Data records
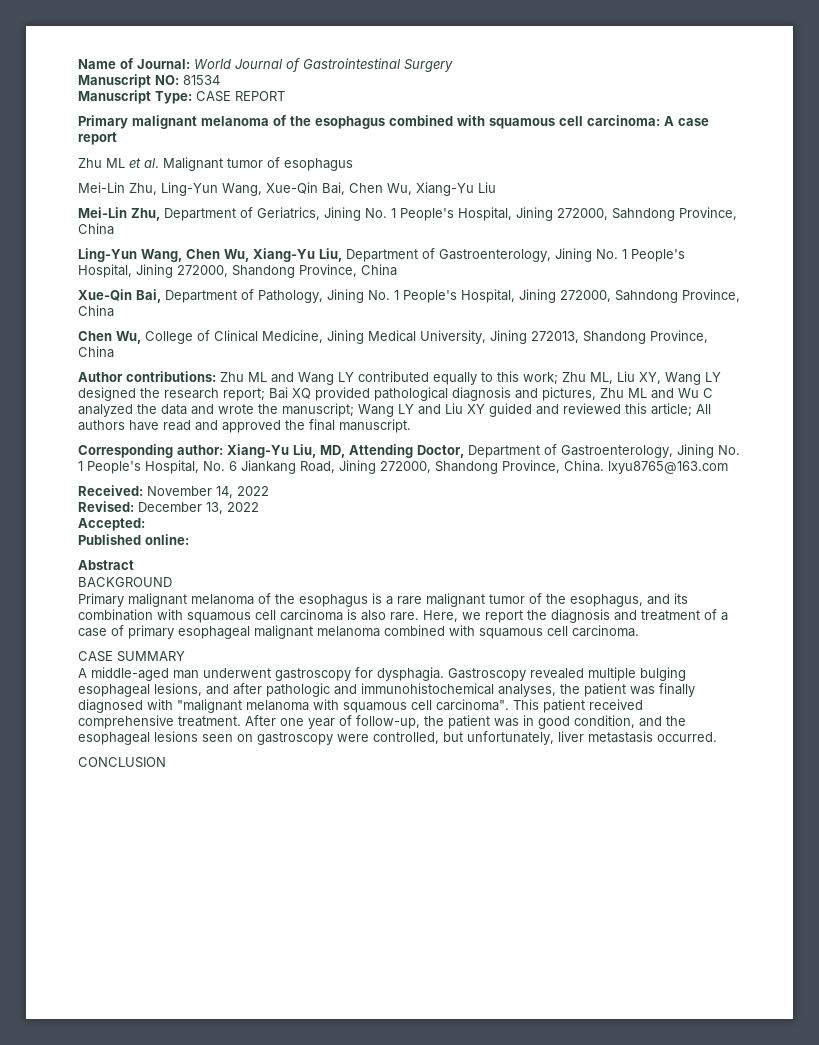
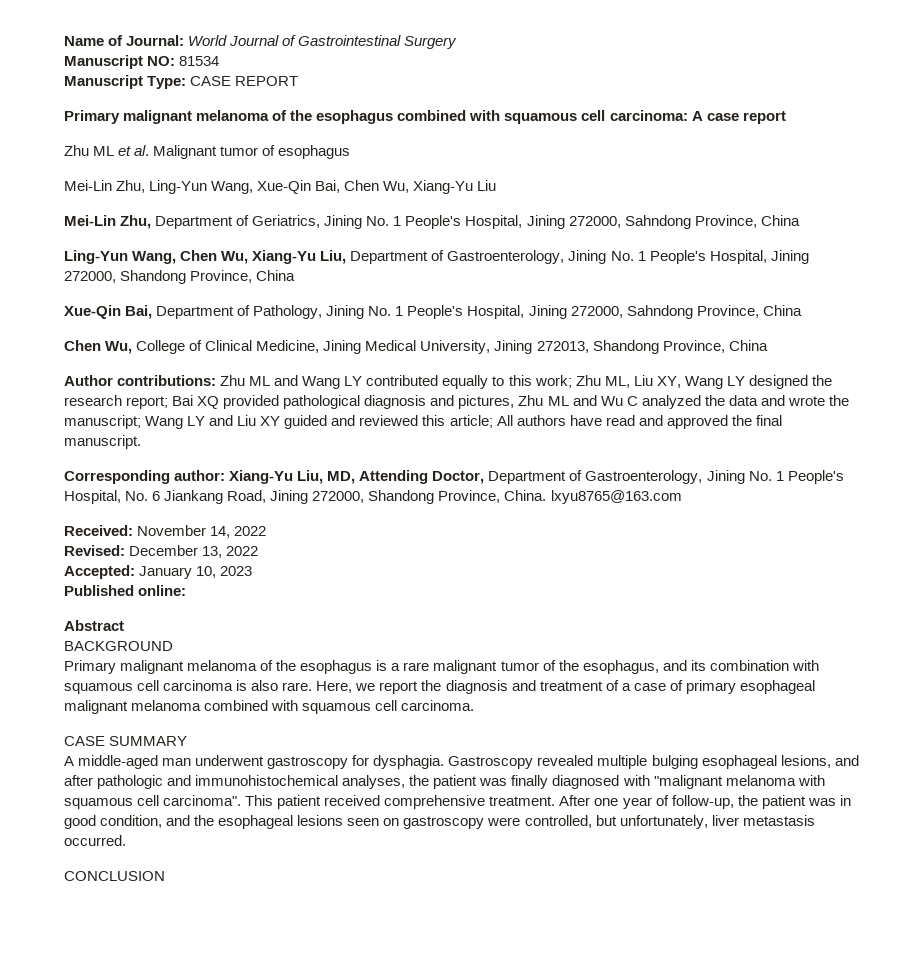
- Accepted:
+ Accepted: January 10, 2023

...

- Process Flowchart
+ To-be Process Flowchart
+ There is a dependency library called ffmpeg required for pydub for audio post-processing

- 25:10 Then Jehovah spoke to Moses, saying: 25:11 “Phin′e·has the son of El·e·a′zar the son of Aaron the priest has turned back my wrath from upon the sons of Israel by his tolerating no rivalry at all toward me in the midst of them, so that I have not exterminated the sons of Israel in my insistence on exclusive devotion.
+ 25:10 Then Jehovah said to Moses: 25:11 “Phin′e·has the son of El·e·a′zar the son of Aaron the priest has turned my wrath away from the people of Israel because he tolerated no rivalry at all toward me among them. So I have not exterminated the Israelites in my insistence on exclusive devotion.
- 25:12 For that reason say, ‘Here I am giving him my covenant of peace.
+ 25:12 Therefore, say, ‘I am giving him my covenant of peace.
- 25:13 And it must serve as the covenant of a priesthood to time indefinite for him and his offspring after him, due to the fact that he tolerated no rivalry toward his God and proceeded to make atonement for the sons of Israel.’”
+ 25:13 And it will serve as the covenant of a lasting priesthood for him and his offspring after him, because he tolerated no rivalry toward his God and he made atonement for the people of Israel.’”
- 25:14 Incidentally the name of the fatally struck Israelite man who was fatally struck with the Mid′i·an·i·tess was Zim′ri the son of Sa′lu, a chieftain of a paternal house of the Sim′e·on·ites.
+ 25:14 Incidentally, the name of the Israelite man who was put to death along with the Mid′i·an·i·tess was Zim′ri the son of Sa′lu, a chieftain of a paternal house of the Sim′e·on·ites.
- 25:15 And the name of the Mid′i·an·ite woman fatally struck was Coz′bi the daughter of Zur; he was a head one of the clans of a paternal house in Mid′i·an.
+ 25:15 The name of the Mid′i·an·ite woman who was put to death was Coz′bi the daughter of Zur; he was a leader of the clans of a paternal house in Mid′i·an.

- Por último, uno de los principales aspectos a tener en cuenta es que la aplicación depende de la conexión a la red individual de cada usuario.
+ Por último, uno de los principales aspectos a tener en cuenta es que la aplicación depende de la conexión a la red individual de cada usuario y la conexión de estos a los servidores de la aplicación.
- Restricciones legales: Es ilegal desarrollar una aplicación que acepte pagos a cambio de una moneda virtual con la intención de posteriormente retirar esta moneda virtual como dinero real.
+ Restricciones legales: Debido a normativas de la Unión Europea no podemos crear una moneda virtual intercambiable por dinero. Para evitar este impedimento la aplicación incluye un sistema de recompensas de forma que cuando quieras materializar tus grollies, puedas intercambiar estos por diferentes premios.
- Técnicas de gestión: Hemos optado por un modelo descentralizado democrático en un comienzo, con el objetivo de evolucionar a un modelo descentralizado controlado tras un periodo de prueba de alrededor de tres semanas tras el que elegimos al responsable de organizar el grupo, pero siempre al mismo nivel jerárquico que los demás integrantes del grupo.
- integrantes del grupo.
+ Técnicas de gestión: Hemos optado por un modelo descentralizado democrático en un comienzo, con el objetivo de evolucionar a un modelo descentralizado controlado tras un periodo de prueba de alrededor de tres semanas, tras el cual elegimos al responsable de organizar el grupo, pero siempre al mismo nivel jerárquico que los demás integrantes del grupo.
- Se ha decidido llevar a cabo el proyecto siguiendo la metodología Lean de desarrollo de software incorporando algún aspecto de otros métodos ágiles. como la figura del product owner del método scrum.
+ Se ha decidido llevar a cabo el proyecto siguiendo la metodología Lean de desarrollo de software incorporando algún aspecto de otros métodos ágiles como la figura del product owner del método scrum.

Work required
From the records above, transcribe without alteration every line from the one with "- Process Flowchart" to the one with "And it will", inclusive.

Solution for this task
- Process Flowchart
+ To-be Process Flowchart
+ There is a dependency library called ffmpeg required for pydub for audio post-processing

- 25:10 Then Jehovah spoke to Moses, saying: 25:11 “Phin′e·has the son of El·e·a′zar the son of Aaron the priest has turned back my wrath from upon the sons of Israel by his tolerating no rivalry at all toward me in the midst of them, so that I have not exterminated the sons of Israel in my insistence on exclusive devotion.
+ 25:10 Then Jehovah said to Moses: 25:11 “Phin′e·has the son of El·e·a′zar the son of Aaron the priest has turned my wrath away from the people of Israel because he tolerated no rivalry at all toward me among them. So I have not exterminated the Israelites in my insistence on exclusive devotion.
- 25:12 For that reason say, ‘Here I am giving him my covenant of peace.
+ 25:12 Therefore, say, ‘I am giving him my covenant of peace.
- 25:13 And it must serve as the covenant of a priesthood to time indefinite for him and his offspring after him, due to the fact that he tolerated no rivalry toward his God and proceeded to make atonement for the sons of Israel.’”
+ 25:13 And it will serve as the covenant of a lasting priesthood for him and his offspring after him, because he tolerated no rivalry toward his God and he made atonement for the people of Israel.’”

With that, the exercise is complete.